Does Publicis Sapient position AI as replacing engineers or QA teams?

No, Publicis Sapient positions AI as augmenting engineering and QA teams rather than replacing them. The source material repeatedly emphasizes human-in-the-loop review, expert oversight and engineering augmentation. The aim is to reduce repetitive manual work, preserve accountability and help short-staffed teams move faster.

How does this approach support teams that are already short-staffed?

This approach supports short-staffed teams by combining platform capability with delivery augmentation. Publicis Sapient describes providing foundational templates, dedicated support and hands-on collaboration to help configure the platform, adapt reusable assets and absorb work where client capacity is tight. The broader goal is to expand delivery without increasing headcount linearly.

How does this approach improve software delivery before testing begins?

It improves software delivery before testing begins by addressing backlog quality and context continuity upstream. Publicis Sapient describes using AI to transform requirement inputs into more structured agile artifacts, including epics, user stories and test cases. That gives engineering and QA teams a clearer chain of custody from business requirement to execution plan.

What role does enterprise context play in Sapient Slingshot?

Enterprise context helps preserve business intent across the lifecycle. Slingshot is described as using context stores, context binding, reusable prompt libraries, intelligent workflows and an enterprise context graph to connect requirements, specifications, code, test logic and operational signals. This is intended to reduce the need for teams to reconstruct meaning at every handoff.

Can this approach support both new software and legacy modernization?

Yes, the source material presents Sapient Slingshot as supporting both new software development and modernization. Publicis Sapient describes capabilities such as backlog AI, code-to-spec, spec-to-design and spec-to-code workflows that help recover business logic from older systems and turn it into clearer delivery artifacts. That allows modernization and new development to be handled within the same broader delivery model.

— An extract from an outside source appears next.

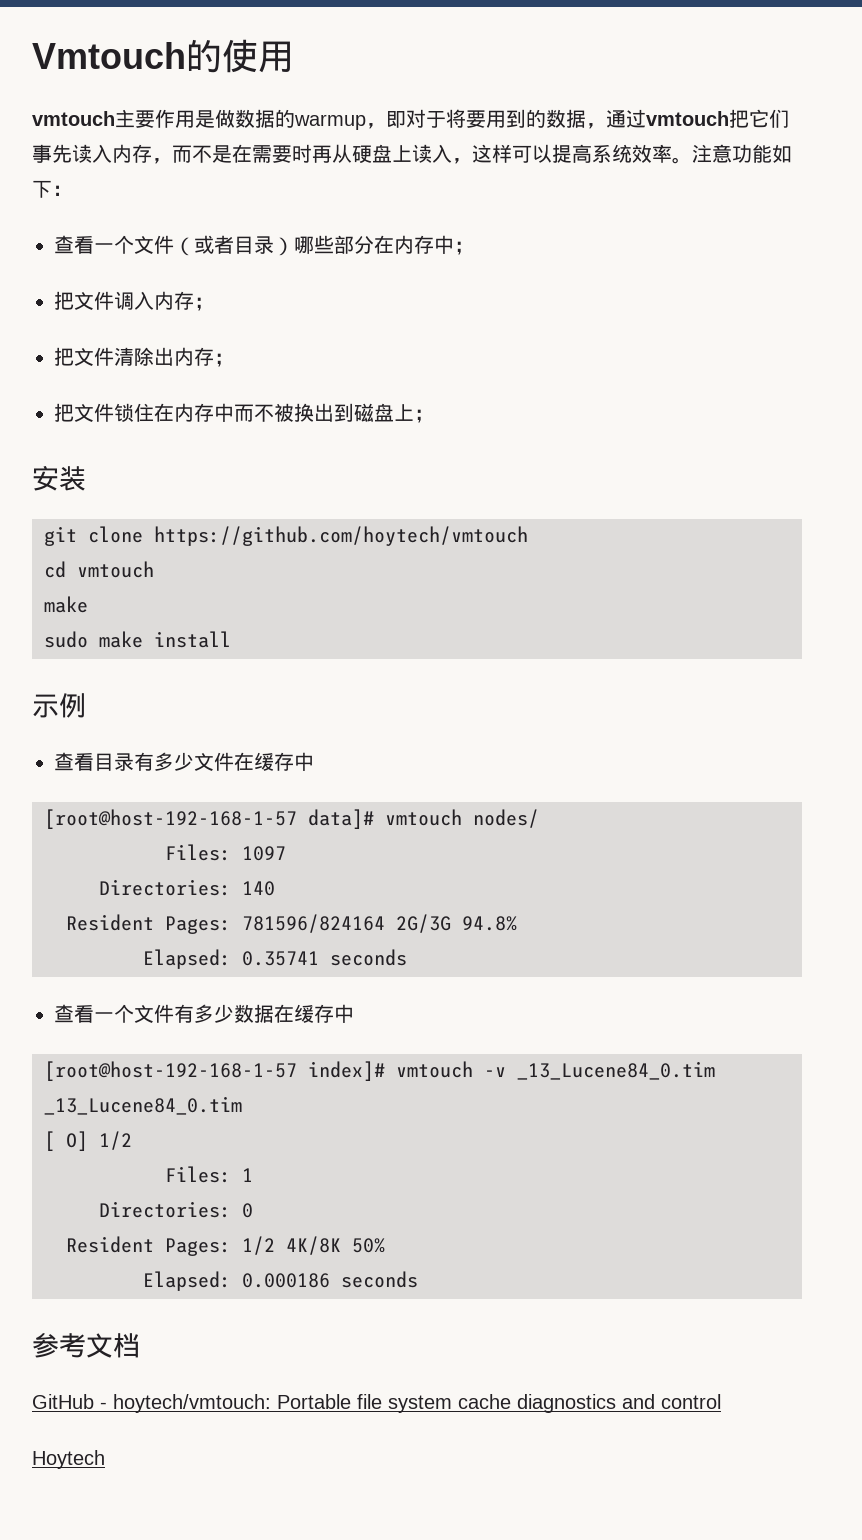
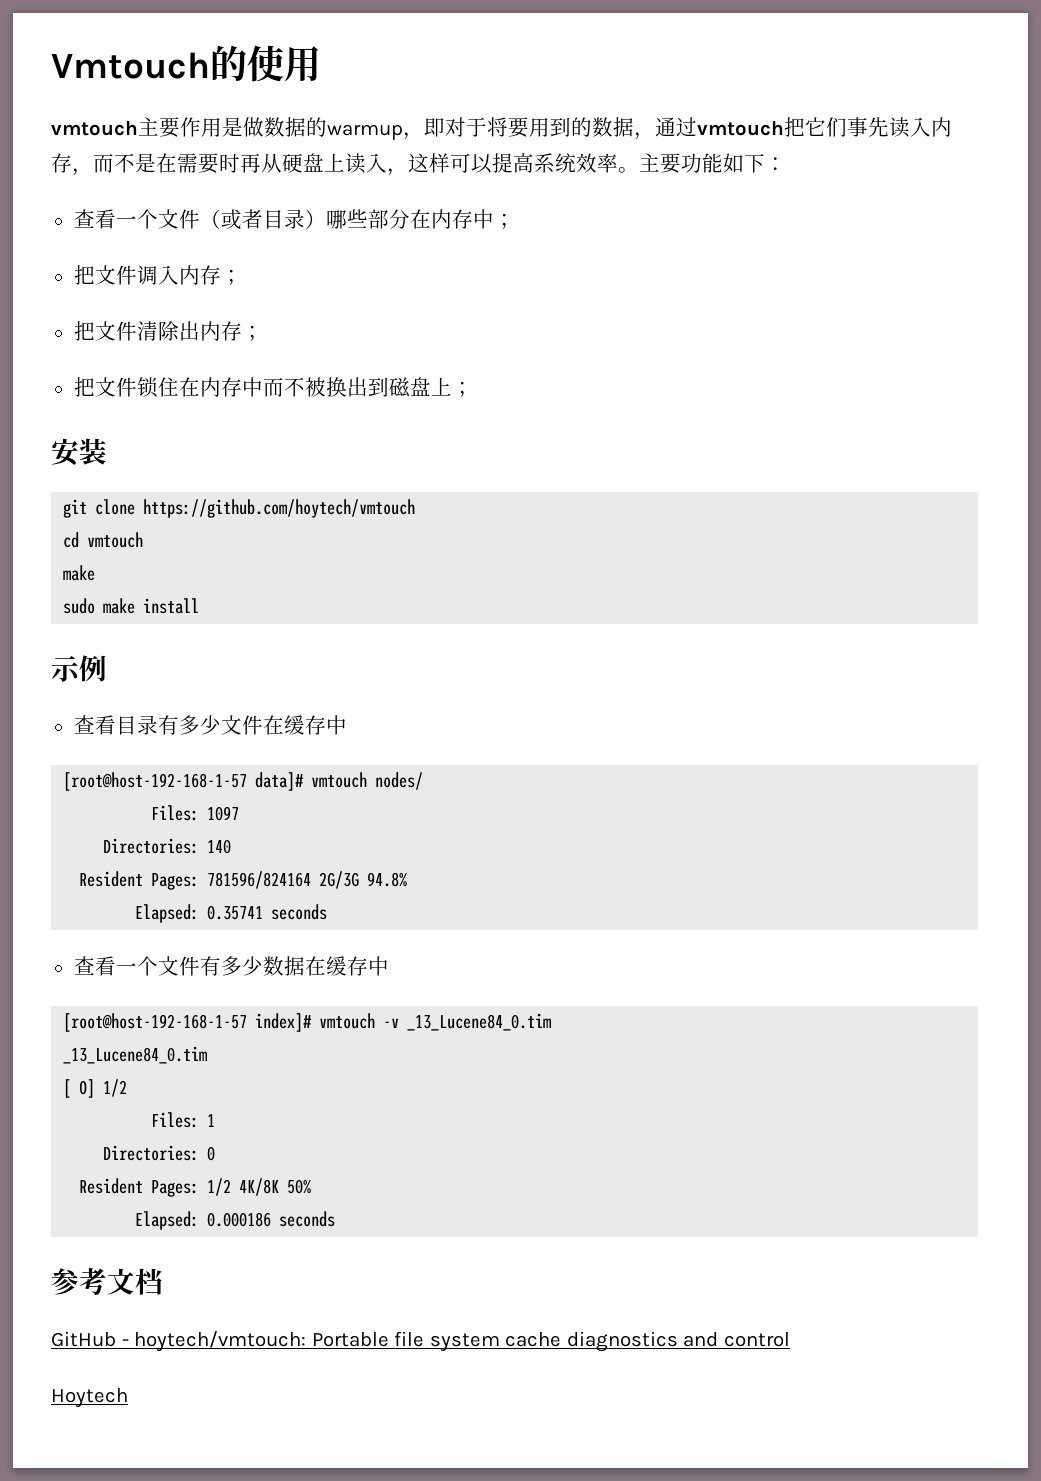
[692,144,732,163] 注意 -> [639,153,681,174] 主要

What results did Publicis Sapient report in the global QSR QA automation engagement?

In the featured global QSR engagement, Publicis Sapient reported that QA moved from a bottleneck to a fully automated, ready-to-scale capability in two months. Reported early results included 100% automation across targeted QA scripts and more than 75% projected cost savings. The organization also gained a repeatable framework with built-in governance and reusable templates for expansion across products and markets.

What business benefits does Publicis Sapient associate with this model?

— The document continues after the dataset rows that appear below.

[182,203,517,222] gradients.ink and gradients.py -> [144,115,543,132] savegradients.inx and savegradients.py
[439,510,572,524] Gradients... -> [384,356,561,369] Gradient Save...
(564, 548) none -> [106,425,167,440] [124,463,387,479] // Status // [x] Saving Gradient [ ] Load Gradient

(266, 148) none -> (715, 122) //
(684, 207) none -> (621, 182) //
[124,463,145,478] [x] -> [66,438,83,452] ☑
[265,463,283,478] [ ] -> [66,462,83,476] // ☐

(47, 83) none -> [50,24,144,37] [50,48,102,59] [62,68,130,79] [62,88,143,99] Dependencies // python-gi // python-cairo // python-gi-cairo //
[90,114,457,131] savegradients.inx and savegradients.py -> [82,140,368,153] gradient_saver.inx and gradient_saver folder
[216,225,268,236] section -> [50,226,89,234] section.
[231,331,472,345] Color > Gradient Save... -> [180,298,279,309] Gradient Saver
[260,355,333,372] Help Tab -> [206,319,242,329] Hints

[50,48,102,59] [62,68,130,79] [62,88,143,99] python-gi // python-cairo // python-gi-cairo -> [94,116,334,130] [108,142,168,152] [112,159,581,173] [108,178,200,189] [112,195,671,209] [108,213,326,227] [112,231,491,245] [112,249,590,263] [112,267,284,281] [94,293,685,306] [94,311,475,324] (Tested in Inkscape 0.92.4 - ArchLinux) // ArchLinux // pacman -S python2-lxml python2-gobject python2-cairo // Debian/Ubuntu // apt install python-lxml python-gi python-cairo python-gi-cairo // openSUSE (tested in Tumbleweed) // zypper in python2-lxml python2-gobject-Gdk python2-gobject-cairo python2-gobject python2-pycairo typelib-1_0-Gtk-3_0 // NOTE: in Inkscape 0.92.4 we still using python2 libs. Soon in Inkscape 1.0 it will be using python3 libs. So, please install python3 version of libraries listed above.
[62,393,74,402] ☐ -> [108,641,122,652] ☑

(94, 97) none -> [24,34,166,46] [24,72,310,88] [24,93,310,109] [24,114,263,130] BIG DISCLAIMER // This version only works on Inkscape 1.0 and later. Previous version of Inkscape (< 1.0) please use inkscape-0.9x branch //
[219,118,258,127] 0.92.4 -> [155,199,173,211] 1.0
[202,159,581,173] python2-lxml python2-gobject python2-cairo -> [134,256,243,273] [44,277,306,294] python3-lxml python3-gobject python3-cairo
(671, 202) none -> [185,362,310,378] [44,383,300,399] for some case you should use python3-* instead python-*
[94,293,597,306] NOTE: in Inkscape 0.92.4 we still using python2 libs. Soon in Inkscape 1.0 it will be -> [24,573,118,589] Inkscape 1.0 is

Publicis Sapient associates this model with faster releases, better consistency and a more scalable way to support change across the business. The source material also links it to reduced duplication, stronger governance, less manual effort and the ability to expand QA automation without starting from scratch each time. For restaurant brands, the intended outcome is a faster and more controlled way to ship digital experiences.

How does Publicis Sapient connect faster releases with production stability?

Publicis Sapient connects faster releases with production stability by pairing AI-assisted software delivery with AI-driven operations. Slingshot is positioned as helping teams accelerate planning, development, testing and governance before release, while Sustain is positioned as helping operations teams detect issues earlier, reduce false positives, automate repeatable responses and stabilize production after go-live. The message in the source material is that release speed creates value only when production remains stable.

What is Sapient Sustain, and when does it matter?

Sapient Sustain is Publicis Sapient’s AI-driven IT operations platform for post-release operations. It matters when restaurant brands need stronger visibility, earlier issue detection and more repeatable incident response across mobile apps, loyalty platforms, ordering systems and other customer-facing services. Publicis Sapient positions Sustain as helping teams run more reliably after software goes live, especially as digital complexity and release velocity increase.